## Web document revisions
--- START ---
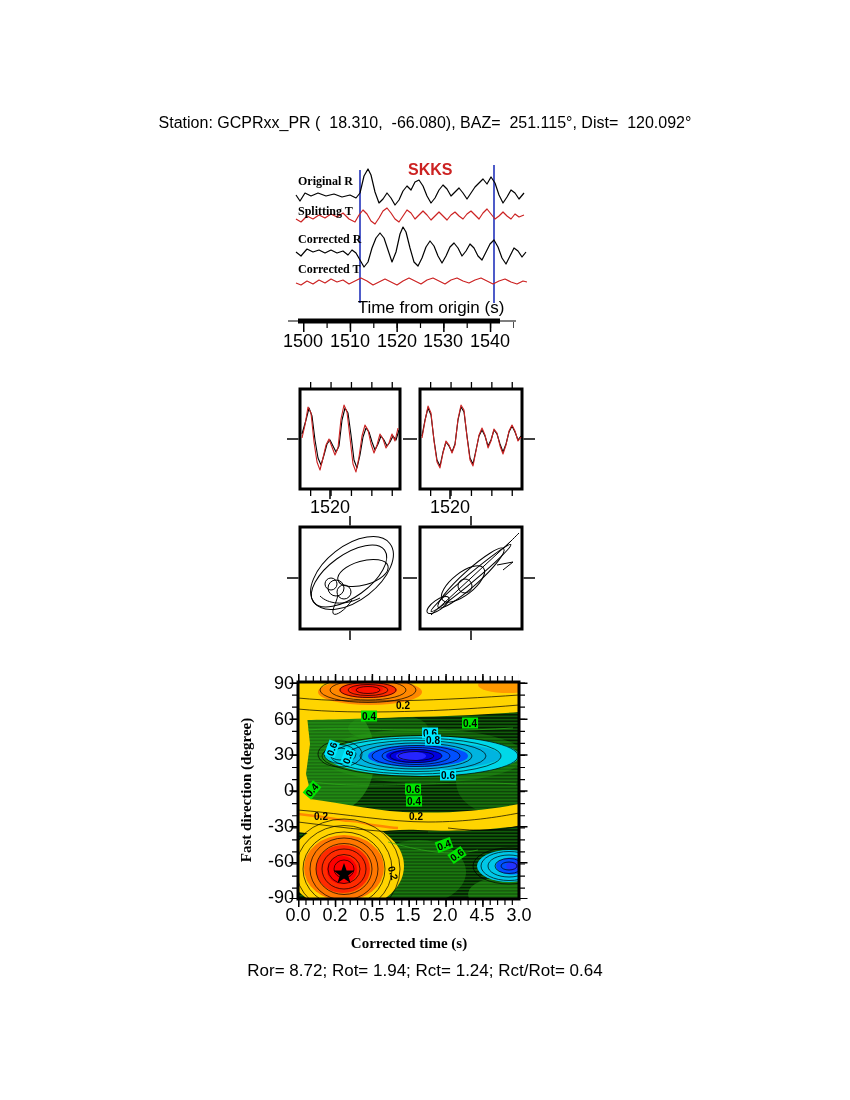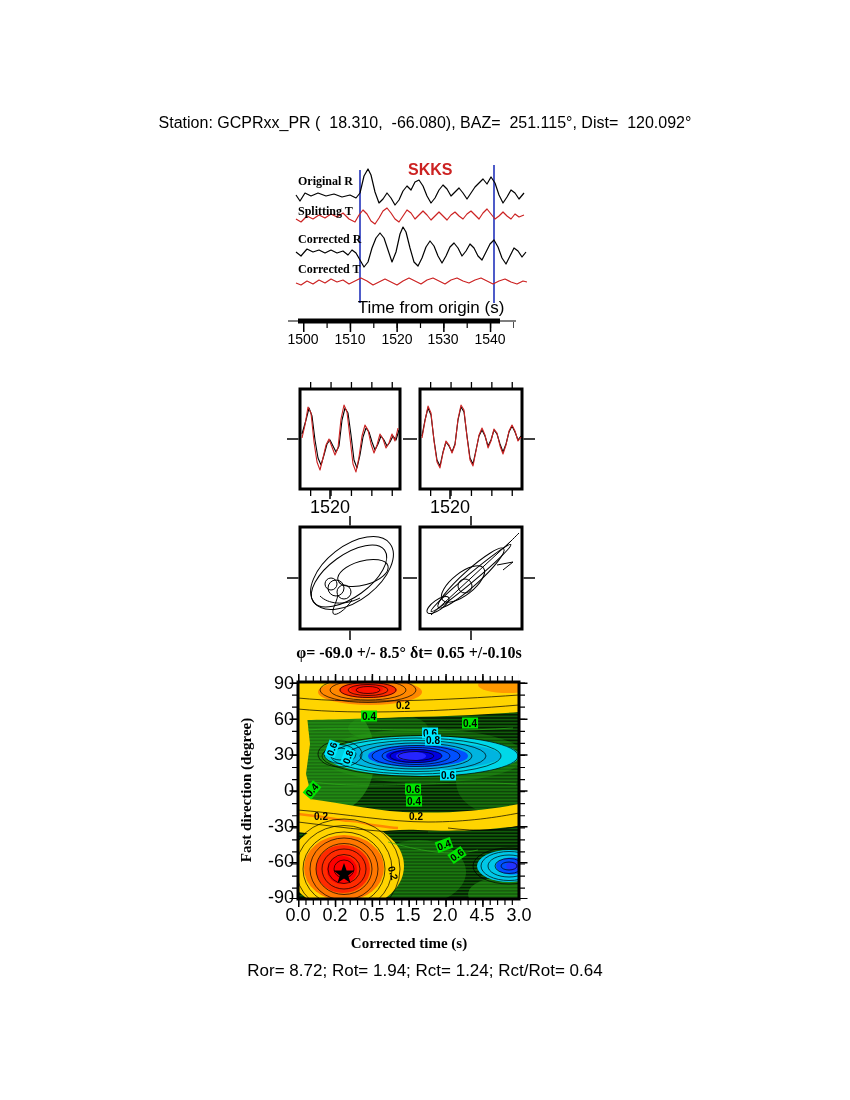--- a/index.html
+++ b/index.html
@@ -7,21 +7,21 @@
         font-family:"Liberation Sans",sans-serif;color:#000;border-radius:27px;}
   .abs{position:absolute;}
   .sans{font-family:"Liberation Sans",sans-serif;}
   .serifb{font-family:"Liberation Serif",serif;font-weight:bold;}
   .ctr{transform:translateX(-50%);white-space:nowrap;}
   .pre{white-space:pre;}
   .t1{left:0;width:850px;top:114px;text-align:center;font-size:16px;}
   .t2{left:0;width:850px;top:139px;text-align:center;font-size:16px;}
   .phase{left:408px;top:161px;font-size:16px;font-weight:bold;color:#cc2222;}
   .trlbl{left:298px;font-size:12px;}
-  .ttick{top:331px;font-size:14px;text-align:center;}
+  .ttick{top:331px;font-size:18px;text-align:center;}
   .wtick{top:497px;font-size:18px;}
   .ytick{width:48px;left:246px;text-align:right;font-size:18px;}
   .xtick{top:905px;font-size:18px;}
   .clbl{position:absolute;font:600 10px "Liberation Sans",sans-serif;line-height:11px;
         padding:0 1px;white-space:nowrap;}
   .clbl.g{background:#00e400;}
   .clbl.c{background:#00e8ff;}
   .clbl.n{background:transparent;}
   svg{position:absolute;left:0;top:0;}
 </style>
@@ -216,21 +216,20 @@
   <span class="abs ctr sans" style="left:431px;top:298px;font-size:17px">Time from origin (s)</span>
   <span class="abs ctr ttick" style="left:303px">1500</span>
   <span class="abs ctr ttick" style="left:350px">1510</span>
   <span class="abs ctr ttick" style="left:397px">1520</span>
   <span class="abs ctr ttick" style="left:443px">1530</span>
   <span class="abs ctr ttick" style="left:490px">1540</span>
 
   <span class="abs ctr wtick" style="left:330px">1520</span>
   <span class="abs ctr wtick" style="left:450px">1520</span>
 
-  <span class="abs ctr serifb" style="left:409px;top:644px;font-size:16px">φ= -69.0 +/- 8.5° δt= 0.65 +/-0.10s</span>
   <span class="abs serifb" style="left:246px;top:790px;transform:translate(-50%,-50%) rotate(-90deg);font-size:15px;white-space:nowrap">Fast direction (degree)</span>
   <span class="abs ctr serifb" style="left:409px;top:935px;font-size:15px">Corrected time (s)</span>
 
   <span class="abs ytick" style="top:673px">90</span>
   <span class="abs ytick" style="top:709px">60</span>
   <span class="abs ytick" style="top:744px">30</span>
   <span class="abs ytick" style="top:780px">0</span>
   <span class="abs ytick" style="top:816px">-30</span>
   <span class="abs ytick" style="top:851px">-60</span>
   <span class="abs ytick" style="top:887px">-90</span>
--- END ---
## YOUR ASSIGNMENT
From the first line to the last, repeat the records exactly, leaving out the pictures.

## RESPONSE FOR THIS EXERCISE
--- a/index.html
+++ b/index.html
@@ -7,21 +7,21 @@
         font-family:"Liberation Sans",sans-serif;color:#000;border-radius:27px;}
   .abs{position:absolute;}
   .sans{font-family:"Liberation Sans",sans-serif;}
   .serifb{font-family:"Liberation Serif",serif;font-weight:bold;}
   .ctr{transform:translateX(-50%);white-space:nowrap;}
   .pre{white-space:pre;}
   .t1{left:0;width:850px;top:114px;text-align:center;font-size:16px;}
   .t2{left:0;width:850px;top:139px;text-align:center;font-size:16px;}
   .phase{left:408px;top:161px;font-size:16px;font-weight:bold;color:#cc2222;}
   .trlbl{left:298px;font-size:12px;}
-  .ttick{top:331px;font-size:14px;text-align:center;}
+  .ttick{top:331px;font-size:18px;text-align:center;}
   .wtick{top:497px;font-size:18px;}
   .ytick{width:48px;left:246px;text-align:right;font-size:18px;}
   .xtick{top:905px;font-size:18px;}
   .clbl{position:absolute;font:600 10px "Liberation Sans",sans-serif;line-height:11px;
         padding:0 1px;white-space:nowrap;}
   .clbl.g{background:#00e400;}
   .clbl.c{background:#00e8ff;}
   .clbl.n{background:transparent;}
   svg{position:absolute;left:0;top:0;}
 </style>
@@ -216,21 +216,20 @@
   <span class="abs ctr sans" style="left:431px;top:298px;font-size:17px">Time from origin (s)</span>
   <span class="abs ctr ttick" style="left:303px">1500</span>
   <span class="abs ctr ttick" style="left:350px">1510</span>
   <span class="abs ctr ttick" style="left:397px">1520</span>
   <span class="abs ctr ttick" style="left:443px">1530</span>
   <span class="abs ctr ttick" style="left:490px">1540</span>
 
   <span class="abs ctr wtick" style="left:330px">1520</span>
   <span class="abs ctr wtick" style="left:450px">1520</span>
 
-  <span class="abs ctr serifb" style="left:409px;top:644px;font-size:16px">φ= -69.0 +/- 8.5° δt= 0.65 +/-0.10s</span>
   <span class="abs serifb" style="left:246px;top:790px;transform:translate(-50%,-50%) rotate(-90deg);font-size:15px;white-space:nowrap">Fast direction (degree)</span>
   <span class="abs ctr serifb" style="left:409px;top:935px;font-size:15px">Corrected time (s)</span>
 
   <span class="abs ytick" style="top:673px">90</span>
   <span class="abs ytick" style="top:709px">60</span>
   <span class="abs ytick" style="top:744px">30</span>
   <span class="abs ytick" style="top:780px">0</span>
   <span class="abs ytick" style="top:816px">-30</span>
   <span class="abs ytick" style="top:851px">-60</span>
   <span class="abs ytick" style="top:887px">-90</span>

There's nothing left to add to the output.